There exist several different chemical codes commonly used in orded to identify molecules:
  • ZINC9574770
  • CAS-191114-48-4
  • UNII-KI8H7H19WL
  • DTXSID3046455
  • CHEMBL1136
  • CHEBI:29688
  • Tox21_111454
  • Tox21_112203
  • SCHEMBL5100

Physico-Chemical properties

IUPAC name(1S,2R,5R,7R,8R,9R,11R,13R,14R)-8-[(2S,3R,4S,6R)-4-(dimethylamino)-3-hydroxy-6-methyloxan-2-yl]oxy-2-ethyl-9-methoxy-1,5,7,9,11,13-hexamethyl-15-[4-(4-pyridin-3-ylimidazol-1-yl)butyl]-3,17-dioxa-15-azabicyclo[12.3.0]heptadecane-4,6,12,16-tetrone
Molecular formulaC43H65N5O10
Molecular weight812.004
Melting point (ºC)
Boiling point (ºC)
Density (g/cm3)
Molar refractivity221.38
LogP4.9
Topological polar surface area171.9

LogP and topological polar surface area (TPSA) values were estimated using Open Babel software.

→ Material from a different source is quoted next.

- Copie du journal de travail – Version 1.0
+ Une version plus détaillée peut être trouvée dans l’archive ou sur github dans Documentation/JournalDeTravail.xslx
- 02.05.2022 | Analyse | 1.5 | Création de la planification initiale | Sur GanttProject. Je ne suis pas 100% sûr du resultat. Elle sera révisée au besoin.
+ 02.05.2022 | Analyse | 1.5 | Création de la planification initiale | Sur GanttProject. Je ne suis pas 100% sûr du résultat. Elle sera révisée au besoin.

The n-octanol/water partition coeficient (Kow) data is applied in toxicology and drug research. Kow values are used, to guess the environmental fate of persistent organic pollutants. High partition coefficients values, tend to accumulate in the fatty tissue of organisms. Molecules with a log(Kow) (or LogP) greater than 5 are considered to bioaccumulate.

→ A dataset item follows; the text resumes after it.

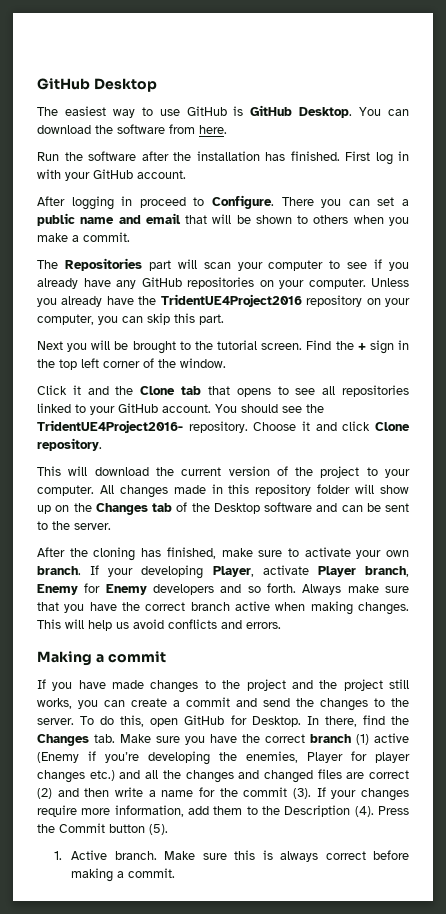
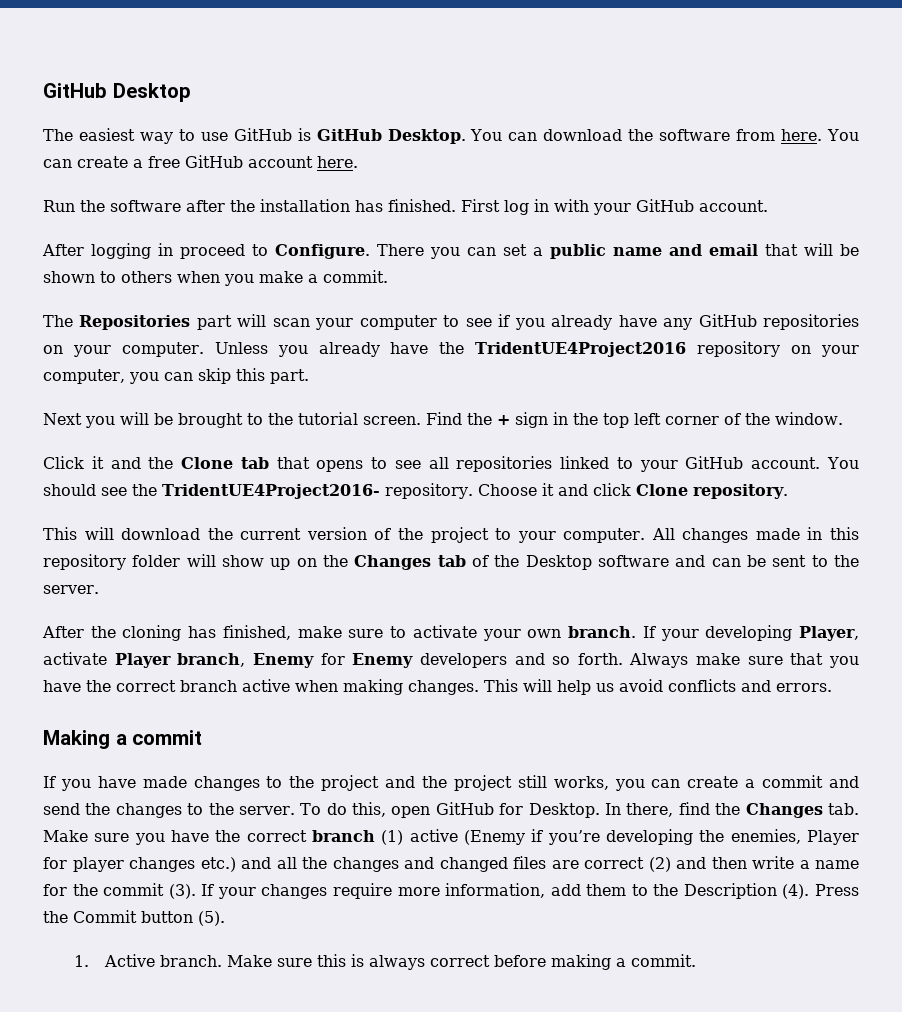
+ You can create a free GitHub account here.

TPSA values are the sum of the surface area over all polar atoms or molecules, mainly oxygen and nitrogen, also including hydrogen atoms.

In medicinal chemistry, TPSA is used to assess the ability of a drug to permeabilise cells.

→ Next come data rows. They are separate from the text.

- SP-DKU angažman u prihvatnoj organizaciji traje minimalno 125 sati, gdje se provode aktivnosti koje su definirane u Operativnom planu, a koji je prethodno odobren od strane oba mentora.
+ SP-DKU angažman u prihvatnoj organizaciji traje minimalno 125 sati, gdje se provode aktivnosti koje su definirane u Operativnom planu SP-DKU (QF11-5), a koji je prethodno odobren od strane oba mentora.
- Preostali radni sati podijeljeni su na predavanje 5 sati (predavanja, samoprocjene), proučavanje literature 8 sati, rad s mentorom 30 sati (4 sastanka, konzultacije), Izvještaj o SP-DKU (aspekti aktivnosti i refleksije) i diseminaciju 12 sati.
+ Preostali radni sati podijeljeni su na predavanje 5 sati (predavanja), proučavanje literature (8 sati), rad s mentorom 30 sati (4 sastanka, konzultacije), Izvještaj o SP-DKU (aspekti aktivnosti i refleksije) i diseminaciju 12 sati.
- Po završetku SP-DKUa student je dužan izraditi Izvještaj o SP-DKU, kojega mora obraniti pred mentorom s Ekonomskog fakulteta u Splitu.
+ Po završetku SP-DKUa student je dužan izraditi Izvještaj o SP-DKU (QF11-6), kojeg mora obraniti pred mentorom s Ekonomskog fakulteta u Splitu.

For molecules to penetrate the blood-brain barrier (and act on receptors in the central nervous system), TPSA values below 90 Å2 are required. Thus, molecules with a polar surface area greater than 140 Å2 tend to be poorly permeable to cell membranes.